# TASK GOAL:
Below are some records. How many of their lines contain the string "Subban"? Give the number only.

# SOURCE DATA:
================

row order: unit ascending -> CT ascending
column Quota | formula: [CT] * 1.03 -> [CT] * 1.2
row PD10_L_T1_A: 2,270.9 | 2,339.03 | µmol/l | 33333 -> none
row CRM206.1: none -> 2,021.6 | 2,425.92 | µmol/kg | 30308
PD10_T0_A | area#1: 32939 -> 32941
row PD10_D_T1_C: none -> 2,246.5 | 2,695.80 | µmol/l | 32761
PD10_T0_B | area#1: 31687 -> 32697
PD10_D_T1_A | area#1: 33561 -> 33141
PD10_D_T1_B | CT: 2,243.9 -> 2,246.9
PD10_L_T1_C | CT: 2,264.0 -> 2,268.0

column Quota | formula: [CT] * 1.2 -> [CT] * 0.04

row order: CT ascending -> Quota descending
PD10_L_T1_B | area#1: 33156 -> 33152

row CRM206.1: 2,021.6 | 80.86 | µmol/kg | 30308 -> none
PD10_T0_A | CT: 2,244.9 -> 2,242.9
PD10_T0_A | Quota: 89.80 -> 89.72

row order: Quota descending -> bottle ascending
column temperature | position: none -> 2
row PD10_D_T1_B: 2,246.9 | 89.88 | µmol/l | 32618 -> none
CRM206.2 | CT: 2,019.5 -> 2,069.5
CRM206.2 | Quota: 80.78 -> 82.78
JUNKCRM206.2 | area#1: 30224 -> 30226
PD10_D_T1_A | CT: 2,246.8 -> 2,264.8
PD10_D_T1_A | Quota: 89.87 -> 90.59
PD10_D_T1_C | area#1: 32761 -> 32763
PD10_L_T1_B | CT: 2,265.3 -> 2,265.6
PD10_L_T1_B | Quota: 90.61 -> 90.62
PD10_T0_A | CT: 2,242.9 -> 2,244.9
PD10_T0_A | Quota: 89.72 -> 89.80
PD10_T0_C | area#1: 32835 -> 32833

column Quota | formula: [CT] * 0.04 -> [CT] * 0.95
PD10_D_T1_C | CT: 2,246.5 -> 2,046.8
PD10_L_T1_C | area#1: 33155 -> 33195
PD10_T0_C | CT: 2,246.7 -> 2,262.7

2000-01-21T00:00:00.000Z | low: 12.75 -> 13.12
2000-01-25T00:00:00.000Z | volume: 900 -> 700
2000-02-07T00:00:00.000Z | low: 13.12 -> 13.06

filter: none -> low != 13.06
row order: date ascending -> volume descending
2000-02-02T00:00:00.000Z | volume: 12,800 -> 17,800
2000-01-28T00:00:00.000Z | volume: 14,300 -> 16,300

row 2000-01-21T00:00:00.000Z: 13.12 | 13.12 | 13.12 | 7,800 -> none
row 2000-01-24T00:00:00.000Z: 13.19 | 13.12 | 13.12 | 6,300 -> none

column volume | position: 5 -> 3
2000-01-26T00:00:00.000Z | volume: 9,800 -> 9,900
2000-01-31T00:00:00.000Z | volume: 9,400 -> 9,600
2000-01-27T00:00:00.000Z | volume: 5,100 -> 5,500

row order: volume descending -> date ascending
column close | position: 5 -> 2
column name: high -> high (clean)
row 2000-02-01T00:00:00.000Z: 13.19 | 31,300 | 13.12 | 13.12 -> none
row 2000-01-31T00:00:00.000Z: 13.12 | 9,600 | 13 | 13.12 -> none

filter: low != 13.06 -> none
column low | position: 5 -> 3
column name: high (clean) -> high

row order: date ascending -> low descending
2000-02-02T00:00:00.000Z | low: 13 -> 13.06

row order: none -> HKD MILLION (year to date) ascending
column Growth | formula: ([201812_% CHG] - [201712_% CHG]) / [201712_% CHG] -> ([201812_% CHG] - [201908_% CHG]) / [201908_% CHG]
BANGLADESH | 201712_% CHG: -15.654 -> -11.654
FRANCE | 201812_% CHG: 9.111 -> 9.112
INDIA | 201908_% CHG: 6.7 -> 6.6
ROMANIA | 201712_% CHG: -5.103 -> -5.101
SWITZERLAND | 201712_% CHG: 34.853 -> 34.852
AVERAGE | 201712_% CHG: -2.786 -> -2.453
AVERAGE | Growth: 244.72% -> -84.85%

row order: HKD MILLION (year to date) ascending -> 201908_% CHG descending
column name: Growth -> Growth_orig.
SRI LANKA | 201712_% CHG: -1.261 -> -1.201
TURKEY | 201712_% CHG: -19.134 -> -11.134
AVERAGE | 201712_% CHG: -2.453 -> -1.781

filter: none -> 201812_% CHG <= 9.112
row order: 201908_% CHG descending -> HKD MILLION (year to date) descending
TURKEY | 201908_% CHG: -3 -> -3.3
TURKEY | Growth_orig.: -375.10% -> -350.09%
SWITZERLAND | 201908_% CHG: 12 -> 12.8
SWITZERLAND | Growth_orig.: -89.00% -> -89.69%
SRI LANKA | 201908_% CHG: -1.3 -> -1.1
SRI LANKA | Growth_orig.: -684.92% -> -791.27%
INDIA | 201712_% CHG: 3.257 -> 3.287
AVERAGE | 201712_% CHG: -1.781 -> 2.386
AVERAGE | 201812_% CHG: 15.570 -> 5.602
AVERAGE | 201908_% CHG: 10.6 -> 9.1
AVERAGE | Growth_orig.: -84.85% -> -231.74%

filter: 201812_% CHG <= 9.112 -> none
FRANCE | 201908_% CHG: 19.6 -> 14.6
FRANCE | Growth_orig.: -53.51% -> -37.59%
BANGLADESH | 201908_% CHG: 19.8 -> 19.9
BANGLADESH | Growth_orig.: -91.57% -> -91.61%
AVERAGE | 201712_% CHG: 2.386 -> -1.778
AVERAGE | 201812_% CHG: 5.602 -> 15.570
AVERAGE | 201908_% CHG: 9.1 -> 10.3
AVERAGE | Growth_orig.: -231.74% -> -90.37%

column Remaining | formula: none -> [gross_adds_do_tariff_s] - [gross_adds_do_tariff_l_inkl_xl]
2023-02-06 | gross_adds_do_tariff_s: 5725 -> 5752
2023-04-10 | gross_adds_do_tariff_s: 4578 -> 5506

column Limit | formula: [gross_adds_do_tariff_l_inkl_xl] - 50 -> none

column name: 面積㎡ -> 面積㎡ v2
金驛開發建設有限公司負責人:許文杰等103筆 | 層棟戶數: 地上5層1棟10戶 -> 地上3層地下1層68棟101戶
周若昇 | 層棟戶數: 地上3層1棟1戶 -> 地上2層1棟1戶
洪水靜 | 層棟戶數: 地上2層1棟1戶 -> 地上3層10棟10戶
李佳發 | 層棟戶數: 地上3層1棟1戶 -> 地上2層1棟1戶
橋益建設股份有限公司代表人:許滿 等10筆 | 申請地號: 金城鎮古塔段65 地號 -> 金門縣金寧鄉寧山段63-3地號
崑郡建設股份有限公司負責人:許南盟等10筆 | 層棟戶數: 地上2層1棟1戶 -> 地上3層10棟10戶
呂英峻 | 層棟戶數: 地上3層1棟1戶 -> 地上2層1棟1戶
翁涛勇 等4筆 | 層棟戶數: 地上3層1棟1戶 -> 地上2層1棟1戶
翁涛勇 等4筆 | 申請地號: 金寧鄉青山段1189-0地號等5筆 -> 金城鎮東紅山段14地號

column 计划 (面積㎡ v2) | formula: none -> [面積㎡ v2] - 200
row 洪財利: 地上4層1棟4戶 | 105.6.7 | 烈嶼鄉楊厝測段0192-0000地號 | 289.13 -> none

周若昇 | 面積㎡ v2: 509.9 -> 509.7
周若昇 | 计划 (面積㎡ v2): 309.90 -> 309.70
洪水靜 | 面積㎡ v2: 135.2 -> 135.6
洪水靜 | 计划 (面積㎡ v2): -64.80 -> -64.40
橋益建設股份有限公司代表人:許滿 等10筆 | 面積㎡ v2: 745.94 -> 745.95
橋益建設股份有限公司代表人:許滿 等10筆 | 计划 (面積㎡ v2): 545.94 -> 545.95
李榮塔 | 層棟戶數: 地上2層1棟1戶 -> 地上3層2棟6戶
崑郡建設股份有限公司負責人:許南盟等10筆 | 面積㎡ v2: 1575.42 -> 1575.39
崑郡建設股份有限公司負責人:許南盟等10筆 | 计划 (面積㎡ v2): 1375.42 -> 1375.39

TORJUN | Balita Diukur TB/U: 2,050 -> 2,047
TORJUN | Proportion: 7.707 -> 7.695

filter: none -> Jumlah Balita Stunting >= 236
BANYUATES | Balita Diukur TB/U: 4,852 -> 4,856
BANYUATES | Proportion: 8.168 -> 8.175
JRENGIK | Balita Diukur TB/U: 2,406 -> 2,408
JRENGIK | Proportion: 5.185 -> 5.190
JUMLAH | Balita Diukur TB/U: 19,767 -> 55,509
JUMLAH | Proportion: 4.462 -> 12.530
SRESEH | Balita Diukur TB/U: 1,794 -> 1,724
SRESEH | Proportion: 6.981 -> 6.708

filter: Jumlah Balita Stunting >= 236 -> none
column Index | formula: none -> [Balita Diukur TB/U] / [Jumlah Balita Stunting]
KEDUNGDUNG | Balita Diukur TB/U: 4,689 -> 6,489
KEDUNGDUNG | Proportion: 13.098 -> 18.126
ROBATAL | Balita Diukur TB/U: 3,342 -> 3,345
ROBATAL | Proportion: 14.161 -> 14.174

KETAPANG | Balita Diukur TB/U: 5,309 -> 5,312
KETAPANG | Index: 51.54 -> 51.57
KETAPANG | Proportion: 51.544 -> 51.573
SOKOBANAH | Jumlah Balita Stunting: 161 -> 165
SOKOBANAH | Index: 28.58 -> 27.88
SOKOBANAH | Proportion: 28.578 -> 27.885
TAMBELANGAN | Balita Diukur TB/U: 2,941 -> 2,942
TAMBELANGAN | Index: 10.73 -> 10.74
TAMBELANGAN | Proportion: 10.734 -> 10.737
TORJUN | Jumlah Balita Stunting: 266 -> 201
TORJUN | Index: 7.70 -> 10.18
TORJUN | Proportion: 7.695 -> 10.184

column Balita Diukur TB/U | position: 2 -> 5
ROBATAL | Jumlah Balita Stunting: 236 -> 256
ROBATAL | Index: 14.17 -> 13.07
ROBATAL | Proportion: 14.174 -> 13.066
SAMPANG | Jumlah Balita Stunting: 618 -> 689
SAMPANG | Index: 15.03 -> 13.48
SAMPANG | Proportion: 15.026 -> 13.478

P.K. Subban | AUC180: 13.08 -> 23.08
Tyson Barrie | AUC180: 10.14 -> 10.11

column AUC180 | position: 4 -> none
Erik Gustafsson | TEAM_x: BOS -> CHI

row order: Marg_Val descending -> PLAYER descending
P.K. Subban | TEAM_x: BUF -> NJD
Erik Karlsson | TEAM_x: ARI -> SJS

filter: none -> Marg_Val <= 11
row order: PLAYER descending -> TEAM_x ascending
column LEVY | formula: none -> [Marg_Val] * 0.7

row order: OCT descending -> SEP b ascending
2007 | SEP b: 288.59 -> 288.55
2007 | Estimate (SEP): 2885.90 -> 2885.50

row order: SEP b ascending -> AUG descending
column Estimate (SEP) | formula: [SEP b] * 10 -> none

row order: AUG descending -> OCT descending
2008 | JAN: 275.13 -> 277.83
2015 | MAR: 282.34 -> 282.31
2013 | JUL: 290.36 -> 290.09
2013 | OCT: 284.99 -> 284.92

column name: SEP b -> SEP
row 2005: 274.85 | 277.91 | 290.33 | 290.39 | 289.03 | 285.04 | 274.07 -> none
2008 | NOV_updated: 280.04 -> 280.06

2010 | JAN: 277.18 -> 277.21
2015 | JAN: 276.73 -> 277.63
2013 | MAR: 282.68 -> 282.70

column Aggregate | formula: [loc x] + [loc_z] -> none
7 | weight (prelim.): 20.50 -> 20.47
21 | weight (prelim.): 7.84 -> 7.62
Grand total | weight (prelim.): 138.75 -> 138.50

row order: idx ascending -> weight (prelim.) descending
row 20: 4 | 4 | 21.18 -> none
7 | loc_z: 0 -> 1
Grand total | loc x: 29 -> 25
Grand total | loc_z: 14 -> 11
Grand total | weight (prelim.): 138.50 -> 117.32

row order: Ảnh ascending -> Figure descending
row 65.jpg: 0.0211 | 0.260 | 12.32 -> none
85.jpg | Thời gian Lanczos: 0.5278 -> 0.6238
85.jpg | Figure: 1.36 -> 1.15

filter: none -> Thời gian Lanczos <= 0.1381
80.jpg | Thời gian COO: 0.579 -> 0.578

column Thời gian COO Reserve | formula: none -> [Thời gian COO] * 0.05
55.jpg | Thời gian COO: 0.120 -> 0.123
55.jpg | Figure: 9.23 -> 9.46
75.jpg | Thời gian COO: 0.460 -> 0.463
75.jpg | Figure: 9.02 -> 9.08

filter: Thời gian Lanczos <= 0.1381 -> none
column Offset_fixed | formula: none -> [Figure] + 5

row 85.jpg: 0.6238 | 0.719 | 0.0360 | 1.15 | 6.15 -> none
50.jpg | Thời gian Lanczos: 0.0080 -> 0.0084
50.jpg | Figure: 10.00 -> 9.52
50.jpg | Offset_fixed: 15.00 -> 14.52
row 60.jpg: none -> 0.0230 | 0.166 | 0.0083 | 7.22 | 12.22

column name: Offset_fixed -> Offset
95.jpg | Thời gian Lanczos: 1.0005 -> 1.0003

================

# SOLUTION FOR THIS EXERCISE:
2